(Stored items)
++++++++++++++++++++
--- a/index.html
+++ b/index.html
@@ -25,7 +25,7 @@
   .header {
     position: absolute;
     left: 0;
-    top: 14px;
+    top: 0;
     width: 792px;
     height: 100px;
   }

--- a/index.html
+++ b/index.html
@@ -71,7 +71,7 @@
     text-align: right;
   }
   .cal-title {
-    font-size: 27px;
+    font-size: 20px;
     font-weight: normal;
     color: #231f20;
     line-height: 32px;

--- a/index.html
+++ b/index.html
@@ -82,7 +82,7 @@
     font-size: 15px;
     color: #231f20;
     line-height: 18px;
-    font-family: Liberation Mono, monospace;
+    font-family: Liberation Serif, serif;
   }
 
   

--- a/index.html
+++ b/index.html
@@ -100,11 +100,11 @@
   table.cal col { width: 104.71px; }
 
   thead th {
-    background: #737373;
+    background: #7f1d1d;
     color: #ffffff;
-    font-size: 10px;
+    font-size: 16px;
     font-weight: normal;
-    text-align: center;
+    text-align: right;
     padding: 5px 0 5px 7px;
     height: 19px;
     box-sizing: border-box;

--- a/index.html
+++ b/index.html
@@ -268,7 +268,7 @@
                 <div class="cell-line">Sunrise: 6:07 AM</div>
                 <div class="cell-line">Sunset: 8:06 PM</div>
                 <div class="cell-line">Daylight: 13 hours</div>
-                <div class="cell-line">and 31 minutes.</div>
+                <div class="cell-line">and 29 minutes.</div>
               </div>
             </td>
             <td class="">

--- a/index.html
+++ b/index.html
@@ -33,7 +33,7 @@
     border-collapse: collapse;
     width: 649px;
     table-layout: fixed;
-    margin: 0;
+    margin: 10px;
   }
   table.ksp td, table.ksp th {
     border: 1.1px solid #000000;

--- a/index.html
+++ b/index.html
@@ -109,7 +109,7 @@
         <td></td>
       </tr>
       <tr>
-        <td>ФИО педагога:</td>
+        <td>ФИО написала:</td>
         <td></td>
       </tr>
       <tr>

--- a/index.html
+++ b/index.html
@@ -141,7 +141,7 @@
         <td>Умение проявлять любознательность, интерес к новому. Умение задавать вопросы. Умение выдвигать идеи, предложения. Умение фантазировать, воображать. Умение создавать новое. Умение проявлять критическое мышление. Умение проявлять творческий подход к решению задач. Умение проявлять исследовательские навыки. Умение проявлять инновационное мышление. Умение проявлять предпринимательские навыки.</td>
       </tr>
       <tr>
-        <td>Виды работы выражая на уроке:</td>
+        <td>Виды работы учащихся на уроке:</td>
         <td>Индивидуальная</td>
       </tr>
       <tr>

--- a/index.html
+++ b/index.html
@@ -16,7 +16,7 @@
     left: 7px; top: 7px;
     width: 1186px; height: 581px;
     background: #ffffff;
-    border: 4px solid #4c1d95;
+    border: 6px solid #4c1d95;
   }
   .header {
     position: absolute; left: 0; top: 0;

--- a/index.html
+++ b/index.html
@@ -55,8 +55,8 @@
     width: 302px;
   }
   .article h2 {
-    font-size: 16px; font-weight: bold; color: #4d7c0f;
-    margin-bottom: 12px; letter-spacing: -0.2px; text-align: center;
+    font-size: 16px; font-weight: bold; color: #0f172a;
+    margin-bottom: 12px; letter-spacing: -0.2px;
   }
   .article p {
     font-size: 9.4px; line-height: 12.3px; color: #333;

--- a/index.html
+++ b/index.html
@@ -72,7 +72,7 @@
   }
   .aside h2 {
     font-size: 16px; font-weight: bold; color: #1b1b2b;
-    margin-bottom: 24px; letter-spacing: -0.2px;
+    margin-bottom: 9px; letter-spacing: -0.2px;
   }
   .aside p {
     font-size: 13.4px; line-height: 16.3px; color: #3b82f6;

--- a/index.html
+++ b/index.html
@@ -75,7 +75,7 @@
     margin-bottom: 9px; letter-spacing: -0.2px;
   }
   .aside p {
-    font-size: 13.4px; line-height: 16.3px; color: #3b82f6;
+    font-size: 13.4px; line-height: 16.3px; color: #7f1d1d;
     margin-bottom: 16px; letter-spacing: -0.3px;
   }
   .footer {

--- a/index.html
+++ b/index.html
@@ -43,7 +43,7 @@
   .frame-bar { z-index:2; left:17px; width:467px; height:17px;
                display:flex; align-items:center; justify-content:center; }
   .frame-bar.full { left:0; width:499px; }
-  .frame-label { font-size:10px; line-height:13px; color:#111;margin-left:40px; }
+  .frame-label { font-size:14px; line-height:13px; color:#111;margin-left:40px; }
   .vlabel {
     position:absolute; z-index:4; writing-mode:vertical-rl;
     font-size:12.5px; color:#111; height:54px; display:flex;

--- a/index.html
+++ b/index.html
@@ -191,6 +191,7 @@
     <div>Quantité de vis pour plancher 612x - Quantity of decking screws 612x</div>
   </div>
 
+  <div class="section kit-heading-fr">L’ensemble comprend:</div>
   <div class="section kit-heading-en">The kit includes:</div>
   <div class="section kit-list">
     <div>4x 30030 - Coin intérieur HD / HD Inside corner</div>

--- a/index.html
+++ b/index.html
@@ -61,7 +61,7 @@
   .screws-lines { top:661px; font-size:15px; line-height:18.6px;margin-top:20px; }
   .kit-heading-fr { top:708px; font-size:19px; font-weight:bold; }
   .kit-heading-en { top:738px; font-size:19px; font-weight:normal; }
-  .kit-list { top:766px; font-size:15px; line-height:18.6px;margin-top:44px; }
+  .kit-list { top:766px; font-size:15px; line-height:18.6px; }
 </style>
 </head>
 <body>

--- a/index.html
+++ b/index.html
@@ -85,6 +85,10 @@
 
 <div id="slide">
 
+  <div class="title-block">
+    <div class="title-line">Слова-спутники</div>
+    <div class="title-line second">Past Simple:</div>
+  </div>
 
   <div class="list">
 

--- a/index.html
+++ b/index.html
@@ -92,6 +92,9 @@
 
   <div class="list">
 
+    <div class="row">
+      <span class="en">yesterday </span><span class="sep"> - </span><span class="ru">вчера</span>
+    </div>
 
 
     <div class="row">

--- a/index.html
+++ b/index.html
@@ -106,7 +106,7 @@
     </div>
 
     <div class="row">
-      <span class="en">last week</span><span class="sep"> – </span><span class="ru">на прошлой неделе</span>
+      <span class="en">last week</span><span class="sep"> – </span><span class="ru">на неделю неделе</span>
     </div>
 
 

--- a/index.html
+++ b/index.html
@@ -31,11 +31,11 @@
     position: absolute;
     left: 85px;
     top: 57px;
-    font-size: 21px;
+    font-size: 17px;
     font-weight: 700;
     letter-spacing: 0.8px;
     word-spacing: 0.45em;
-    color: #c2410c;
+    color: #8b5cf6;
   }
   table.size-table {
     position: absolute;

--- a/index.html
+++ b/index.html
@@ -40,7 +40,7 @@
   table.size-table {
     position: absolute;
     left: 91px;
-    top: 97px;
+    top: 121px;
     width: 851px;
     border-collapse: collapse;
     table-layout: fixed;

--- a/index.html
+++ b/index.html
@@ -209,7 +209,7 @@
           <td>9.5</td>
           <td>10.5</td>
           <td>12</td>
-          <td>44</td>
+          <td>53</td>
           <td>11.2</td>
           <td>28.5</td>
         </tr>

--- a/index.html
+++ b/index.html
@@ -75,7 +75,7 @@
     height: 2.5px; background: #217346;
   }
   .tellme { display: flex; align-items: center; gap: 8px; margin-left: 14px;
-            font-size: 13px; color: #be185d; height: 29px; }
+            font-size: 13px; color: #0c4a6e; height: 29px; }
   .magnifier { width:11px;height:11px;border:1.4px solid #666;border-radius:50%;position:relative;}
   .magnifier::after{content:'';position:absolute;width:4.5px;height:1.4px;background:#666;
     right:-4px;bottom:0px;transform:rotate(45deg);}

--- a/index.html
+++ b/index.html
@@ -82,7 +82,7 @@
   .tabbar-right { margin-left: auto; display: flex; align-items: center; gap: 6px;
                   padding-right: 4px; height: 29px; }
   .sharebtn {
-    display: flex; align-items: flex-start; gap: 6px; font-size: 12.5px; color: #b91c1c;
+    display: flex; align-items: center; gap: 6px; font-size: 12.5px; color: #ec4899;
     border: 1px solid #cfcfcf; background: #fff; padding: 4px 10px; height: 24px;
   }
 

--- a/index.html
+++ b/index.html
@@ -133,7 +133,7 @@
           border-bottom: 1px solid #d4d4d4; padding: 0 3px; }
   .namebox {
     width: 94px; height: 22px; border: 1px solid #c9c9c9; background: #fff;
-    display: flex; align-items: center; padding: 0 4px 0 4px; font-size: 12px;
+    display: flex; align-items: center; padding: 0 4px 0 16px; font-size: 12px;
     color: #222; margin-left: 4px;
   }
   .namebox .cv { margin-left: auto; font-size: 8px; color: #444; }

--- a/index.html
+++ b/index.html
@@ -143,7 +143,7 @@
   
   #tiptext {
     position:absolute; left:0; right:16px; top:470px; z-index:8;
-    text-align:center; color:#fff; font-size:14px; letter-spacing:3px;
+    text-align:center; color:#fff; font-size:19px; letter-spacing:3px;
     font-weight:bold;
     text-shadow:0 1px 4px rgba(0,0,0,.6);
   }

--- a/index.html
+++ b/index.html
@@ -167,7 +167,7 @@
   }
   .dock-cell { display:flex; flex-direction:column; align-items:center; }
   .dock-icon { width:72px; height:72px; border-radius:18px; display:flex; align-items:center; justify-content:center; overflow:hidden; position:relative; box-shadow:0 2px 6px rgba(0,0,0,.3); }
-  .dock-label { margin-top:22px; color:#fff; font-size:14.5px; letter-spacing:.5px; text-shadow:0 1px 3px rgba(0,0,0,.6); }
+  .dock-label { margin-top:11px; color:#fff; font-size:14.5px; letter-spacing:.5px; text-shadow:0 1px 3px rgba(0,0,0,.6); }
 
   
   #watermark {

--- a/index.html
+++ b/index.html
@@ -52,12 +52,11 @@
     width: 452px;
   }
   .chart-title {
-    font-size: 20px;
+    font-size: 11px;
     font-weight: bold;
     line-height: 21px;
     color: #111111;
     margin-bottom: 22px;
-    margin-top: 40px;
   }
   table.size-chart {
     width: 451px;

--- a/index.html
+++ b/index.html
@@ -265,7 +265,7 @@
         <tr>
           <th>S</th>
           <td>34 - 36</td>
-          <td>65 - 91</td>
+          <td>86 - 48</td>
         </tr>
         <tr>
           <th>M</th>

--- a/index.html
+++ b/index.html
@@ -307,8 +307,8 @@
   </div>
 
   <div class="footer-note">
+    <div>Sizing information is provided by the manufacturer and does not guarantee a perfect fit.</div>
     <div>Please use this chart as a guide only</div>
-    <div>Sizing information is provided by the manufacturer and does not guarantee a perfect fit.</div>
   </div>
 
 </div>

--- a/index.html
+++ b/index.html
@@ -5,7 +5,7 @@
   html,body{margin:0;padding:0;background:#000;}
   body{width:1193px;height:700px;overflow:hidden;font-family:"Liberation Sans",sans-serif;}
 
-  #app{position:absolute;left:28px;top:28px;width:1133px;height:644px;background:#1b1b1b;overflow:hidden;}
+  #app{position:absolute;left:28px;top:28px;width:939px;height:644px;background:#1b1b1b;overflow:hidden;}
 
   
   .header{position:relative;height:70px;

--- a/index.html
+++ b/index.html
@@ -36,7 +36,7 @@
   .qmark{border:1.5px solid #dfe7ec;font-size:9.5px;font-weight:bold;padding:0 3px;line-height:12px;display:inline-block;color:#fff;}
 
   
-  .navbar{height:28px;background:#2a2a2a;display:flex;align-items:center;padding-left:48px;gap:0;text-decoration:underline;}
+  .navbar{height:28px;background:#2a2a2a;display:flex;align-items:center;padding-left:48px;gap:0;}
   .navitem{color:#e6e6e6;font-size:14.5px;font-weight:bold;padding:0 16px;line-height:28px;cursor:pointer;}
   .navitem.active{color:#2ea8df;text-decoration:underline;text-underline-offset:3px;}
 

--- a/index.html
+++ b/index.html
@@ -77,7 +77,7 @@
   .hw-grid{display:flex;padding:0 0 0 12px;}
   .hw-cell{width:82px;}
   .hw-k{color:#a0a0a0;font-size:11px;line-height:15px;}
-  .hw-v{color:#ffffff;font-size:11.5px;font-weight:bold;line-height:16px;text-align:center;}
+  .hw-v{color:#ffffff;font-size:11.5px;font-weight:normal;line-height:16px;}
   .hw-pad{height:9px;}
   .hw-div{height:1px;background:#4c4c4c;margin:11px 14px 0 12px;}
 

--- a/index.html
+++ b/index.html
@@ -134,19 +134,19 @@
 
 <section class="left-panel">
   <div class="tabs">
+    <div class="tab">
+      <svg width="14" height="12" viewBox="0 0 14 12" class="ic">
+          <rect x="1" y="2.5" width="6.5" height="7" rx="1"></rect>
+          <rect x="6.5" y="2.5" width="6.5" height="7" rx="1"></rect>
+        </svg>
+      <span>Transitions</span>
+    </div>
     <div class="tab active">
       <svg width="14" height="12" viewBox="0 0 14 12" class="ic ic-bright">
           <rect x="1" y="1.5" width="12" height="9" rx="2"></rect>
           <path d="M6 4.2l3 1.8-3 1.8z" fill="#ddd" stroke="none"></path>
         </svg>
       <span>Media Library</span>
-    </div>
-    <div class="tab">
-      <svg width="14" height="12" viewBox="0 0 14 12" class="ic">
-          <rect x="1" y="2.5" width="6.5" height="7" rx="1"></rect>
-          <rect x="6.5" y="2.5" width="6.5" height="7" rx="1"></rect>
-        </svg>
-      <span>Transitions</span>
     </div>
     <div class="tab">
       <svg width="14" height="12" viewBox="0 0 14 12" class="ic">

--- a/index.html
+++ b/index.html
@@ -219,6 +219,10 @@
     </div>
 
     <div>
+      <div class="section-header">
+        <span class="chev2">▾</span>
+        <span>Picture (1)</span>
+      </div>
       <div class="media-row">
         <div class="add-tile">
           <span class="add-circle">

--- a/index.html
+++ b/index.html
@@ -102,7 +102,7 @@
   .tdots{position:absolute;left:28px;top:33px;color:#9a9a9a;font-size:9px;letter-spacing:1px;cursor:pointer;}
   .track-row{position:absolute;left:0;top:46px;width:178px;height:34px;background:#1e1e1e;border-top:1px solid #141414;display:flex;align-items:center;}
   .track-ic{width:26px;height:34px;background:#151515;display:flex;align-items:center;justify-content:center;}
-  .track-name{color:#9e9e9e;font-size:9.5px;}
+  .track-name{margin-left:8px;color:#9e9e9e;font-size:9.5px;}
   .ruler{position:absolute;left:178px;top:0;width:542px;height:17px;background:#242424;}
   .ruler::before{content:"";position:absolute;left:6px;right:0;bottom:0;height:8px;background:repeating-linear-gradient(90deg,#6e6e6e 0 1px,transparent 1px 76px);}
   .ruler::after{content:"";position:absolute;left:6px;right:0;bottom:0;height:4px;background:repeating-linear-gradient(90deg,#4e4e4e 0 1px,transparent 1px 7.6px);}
++++++++++++++++++++
Copy the lines above exactly, beginning at the line that has "-71,7 +71,7 @@" and stopping after the line that has "line-height: 18px;", and omit the rest.

@@ -71,7 +71,7 @@
     text-align: right;
   }
   .cal-title {
-    font-size: 27px;
+    font-size: 20px;
     font-weight: normal;
     color: #231f20;
     line-height: 32px;

--- a/index.html
+++ b/index.html
@@ -82,7 +82,7 @@
     font-size: 15px;
     color: #231f20;
     line-height: 18px;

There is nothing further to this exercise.